==== Task material
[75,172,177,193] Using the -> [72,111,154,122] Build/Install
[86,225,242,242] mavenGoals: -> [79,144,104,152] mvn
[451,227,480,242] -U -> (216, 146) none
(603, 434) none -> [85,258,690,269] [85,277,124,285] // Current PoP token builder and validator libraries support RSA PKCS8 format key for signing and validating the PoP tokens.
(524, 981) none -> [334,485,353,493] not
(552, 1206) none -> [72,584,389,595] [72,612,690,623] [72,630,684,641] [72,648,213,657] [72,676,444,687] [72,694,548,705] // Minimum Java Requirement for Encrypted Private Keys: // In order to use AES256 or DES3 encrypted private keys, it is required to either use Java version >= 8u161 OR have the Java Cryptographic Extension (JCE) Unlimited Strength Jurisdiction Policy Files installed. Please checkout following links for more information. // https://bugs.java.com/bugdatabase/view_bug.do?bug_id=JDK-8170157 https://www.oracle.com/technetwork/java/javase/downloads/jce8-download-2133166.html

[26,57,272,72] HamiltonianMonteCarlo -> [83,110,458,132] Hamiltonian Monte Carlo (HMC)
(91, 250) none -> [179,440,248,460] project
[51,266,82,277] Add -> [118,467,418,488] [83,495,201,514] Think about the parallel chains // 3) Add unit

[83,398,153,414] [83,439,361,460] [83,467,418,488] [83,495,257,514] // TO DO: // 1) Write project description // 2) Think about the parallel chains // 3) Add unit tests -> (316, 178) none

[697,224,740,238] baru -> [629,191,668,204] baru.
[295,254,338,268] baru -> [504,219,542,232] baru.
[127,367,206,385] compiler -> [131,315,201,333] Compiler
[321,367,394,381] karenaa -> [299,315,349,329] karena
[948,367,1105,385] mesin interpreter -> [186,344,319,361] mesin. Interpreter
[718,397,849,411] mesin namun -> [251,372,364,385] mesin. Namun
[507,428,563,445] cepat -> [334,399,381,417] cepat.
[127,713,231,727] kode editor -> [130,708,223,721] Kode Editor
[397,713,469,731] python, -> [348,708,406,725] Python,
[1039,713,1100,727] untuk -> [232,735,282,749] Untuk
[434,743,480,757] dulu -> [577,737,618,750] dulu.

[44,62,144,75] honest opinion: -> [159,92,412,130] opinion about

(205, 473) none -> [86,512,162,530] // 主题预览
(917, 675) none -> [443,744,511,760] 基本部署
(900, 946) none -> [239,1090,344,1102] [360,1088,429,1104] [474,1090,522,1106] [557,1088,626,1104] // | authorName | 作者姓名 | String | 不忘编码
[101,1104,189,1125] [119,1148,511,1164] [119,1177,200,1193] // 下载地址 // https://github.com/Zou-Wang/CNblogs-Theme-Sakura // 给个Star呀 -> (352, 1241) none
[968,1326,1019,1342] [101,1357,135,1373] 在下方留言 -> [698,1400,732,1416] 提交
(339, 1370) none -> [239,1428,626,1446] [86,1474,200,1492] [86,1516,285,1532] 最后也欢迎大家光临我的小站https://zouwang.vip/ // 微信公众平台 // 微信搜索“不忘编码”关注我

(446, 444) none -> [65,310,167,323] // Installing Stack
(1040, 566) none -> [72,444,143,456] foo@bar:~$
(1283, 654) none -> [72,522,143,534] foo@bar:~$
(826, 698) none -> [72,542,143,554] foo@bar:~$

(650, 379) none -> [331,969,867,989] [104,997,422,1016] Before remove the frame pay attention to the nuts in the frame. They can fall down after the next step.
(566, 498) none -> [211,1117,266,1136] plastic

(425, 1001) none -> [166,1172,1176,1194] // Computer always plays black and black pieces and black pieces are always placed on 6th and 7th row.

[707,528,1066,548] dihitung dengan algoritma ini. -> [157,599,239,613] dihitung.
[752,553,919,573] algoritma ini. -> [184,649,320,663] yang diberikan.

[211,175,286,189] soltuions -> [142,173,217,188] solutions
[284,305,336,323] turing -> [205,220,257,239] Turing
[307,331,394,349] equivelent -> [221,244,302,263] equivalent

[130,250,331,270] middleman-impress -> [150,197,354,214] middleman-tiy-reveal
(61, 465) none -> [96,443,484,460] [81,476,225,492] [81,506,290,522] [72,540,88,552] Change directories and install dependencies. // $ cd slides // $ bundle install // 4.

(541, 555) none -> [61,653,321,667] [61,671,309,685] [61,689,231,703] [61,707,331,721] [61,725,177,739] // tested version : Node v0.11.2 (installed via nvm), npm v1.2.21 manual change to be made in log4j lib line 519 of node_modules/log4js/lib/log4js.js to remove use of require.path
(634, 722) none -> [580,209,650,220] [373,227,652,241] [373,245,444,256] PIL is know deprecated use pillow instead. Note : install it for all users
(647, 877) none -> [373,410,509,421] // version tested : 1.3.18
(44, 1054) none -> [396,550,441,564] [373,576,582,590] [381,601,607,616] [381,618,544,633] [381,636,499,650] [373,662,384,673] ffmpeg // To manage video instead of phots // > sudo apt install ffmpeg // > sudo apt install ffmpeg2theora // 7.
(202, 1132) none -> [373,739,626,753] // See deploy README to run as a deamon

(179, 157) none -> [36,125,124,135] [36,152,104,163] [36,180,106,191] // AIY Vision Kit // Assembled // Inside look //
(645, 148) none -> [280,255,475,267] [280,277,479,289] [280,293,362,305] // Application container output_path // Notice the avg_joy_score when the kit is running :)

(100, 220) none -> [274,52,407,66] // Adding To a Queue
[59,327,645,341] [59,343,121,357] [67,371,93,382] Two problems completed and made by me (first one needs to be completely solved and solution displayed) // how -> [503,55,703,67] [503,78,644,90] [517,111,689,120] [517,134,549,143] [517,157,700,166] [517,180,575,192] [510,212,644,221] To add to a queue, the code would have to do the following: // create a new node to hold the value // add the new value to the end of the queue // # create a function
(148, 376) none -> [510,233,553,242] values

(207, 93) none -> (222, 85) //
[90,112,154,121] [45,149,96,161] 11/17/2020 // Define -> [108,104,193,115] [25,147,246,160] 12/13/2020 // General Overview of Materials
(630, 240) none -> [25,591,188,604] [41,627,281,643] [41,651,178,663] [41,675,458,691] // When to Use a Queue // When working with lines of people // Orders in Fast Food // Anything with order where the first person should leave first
========
Work item:
From the listing above, collect each line in which the string "instead" appears.

Result below:
(634, 722) none -> [580,209,650,220] [373,227,652,241] [373,245,444,256] PIL is know deprecated use pillow instead. Note : install it for all users
(44, 1054) none -> [396,550,441,564] [373,576,582,590] [381,601,607,616] [381,618,544,633] [381,636,499,650] [373,662,384,673] ffmpeg // To manage video instead of phots // > sudo apt install ffmpeg // > sudo apt install ffmpeg2theora // 7.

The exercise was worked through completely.